The official example for using an SSH key in a .gitlab-ci.yml file is here:- https://gitlab.com/gitlab-examples/ssh-private-key/blob/master/.gitlab-ci.yml
The instructions are to ensure ssh-agent is installed, then to run
eval $(ssh-agent -s)
ssh-add <(echo "$SSH_PRIVATE_KEY")
The "Enter passphrase for /dev/fd/63" message occurred right after that last command. The message is cryptic, however the ssh-add command for some reason thinks it must ask for a passphrase. For example, is it an ssh key which requires a secondary password?
What we have to do is revisit the process of attaching an SSH key to a Gitlab CI configuration.

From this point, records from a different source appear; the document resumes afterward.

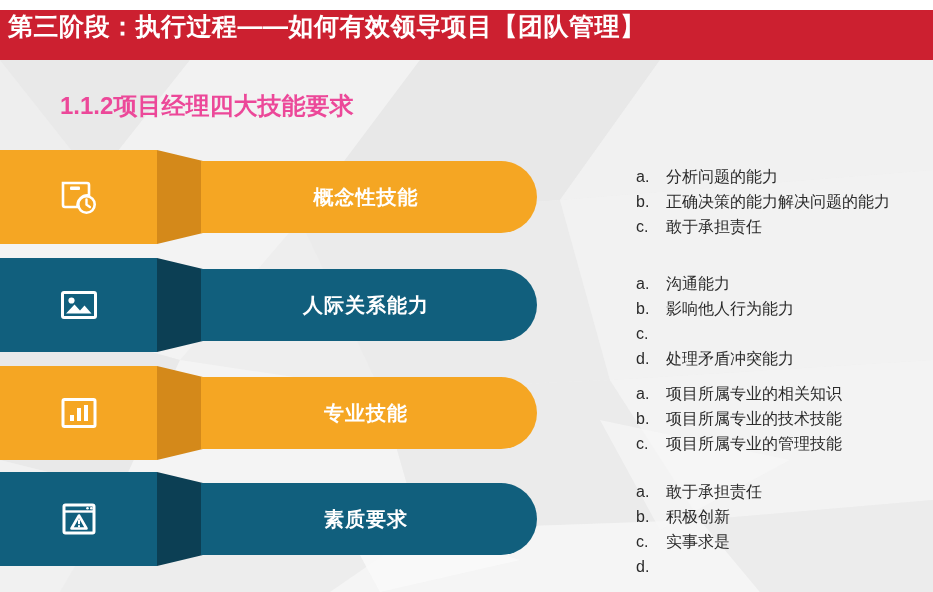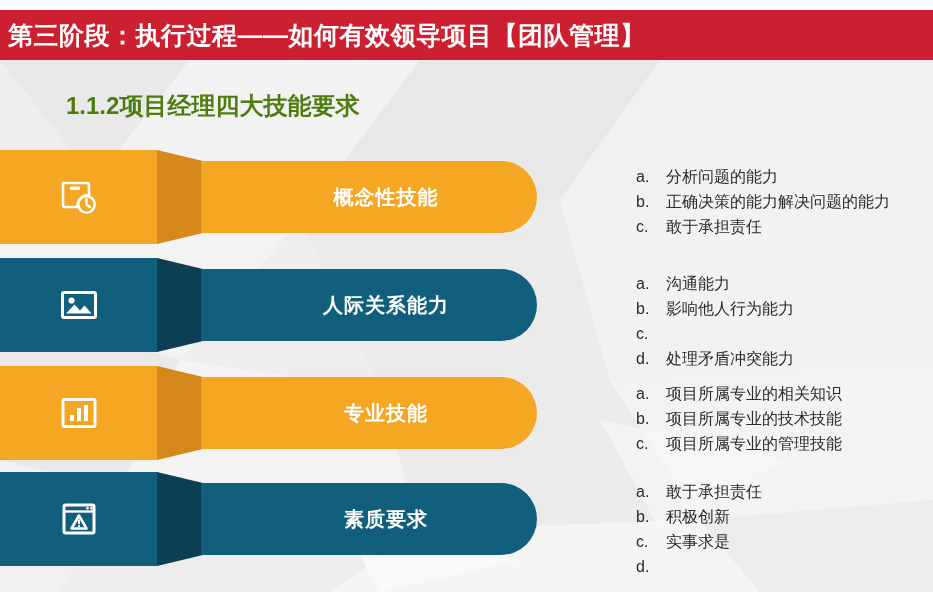"第三阶段：执行过程——如何有效领导项目【团队管理】" .titlebar { align-items: center -> none }
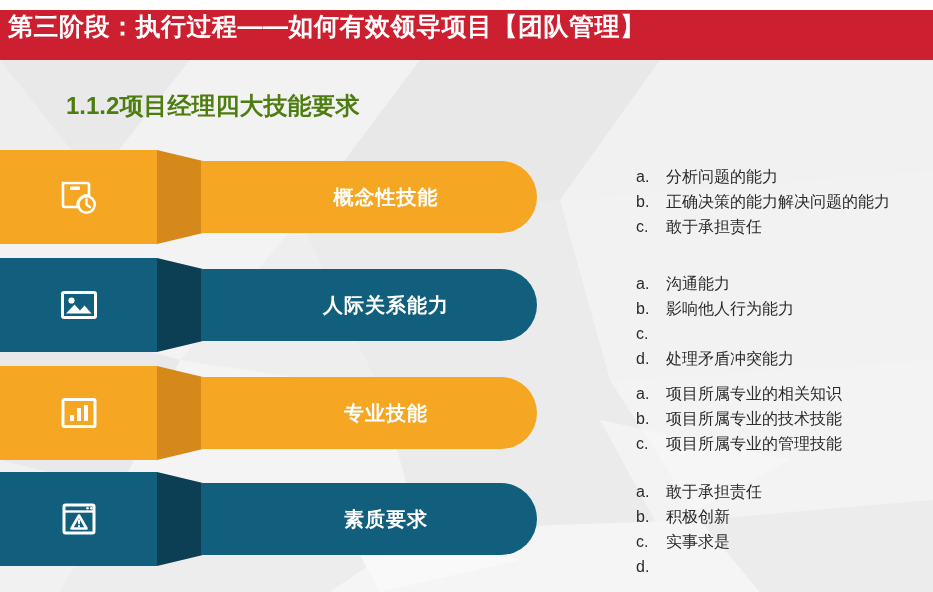"1.1.2项目经理四大技能要求" .section-heading { color: #4d7c0f -> #ec4899; left: 66px -> 60px }
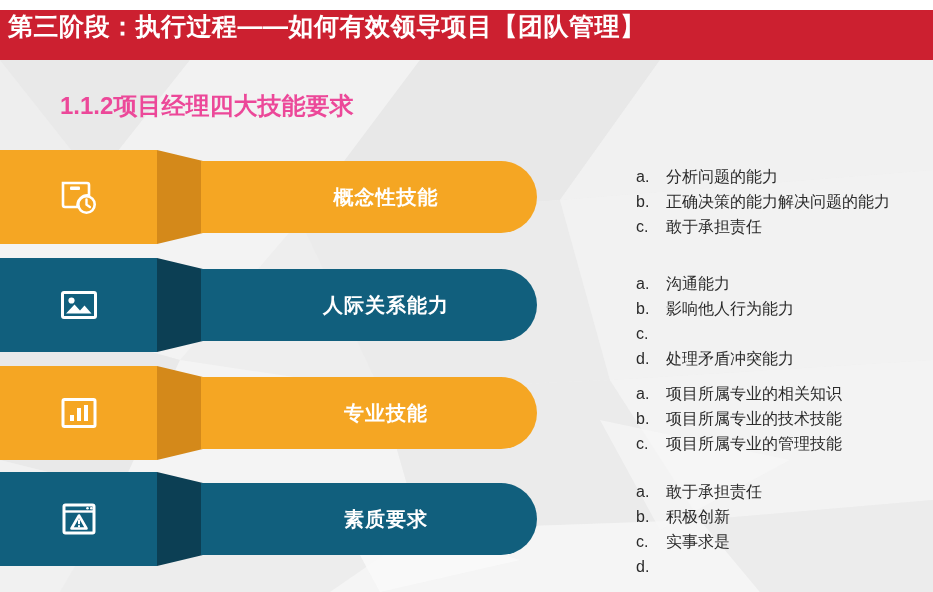"概念性技能" .row .barlabel { margin-left: 20px -> none }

The first step is to generate an SSH key that you'll use for this Gitlab CI job. On your laptop you do have OpenSSH tools installed, and have access to the ssh-keygen command, right?
Simply run:
$ ssh-keygen -f ~/Downloads/hmp.key
Just hit return for all the prompts. Give whatever filename you wish - that was simply the one I used. It generates the private key in the named file, then generates a second file containing the public key. In my case that file name was /Users/david/Downloads/hmp.key.pub.
It's important that this ssh key not have a passphrase associated with it. That's why it's important to just hit return for all the prompts. It's important that for this key, that SSH tools not prompt for a passphrase.
In Gitlab, go to the Variables section of the project configuration. Add a new Variable, named SSH_PRIVATE_KEY, whose contents is the text in the private key file just generated.
Then, on any server this Gitlab CI job needs to access, add the public key. For example, add it to ~/.ssh/authorized_keys on the server.
Once you've done these steps, the "ssh-add" shown above will execute properly.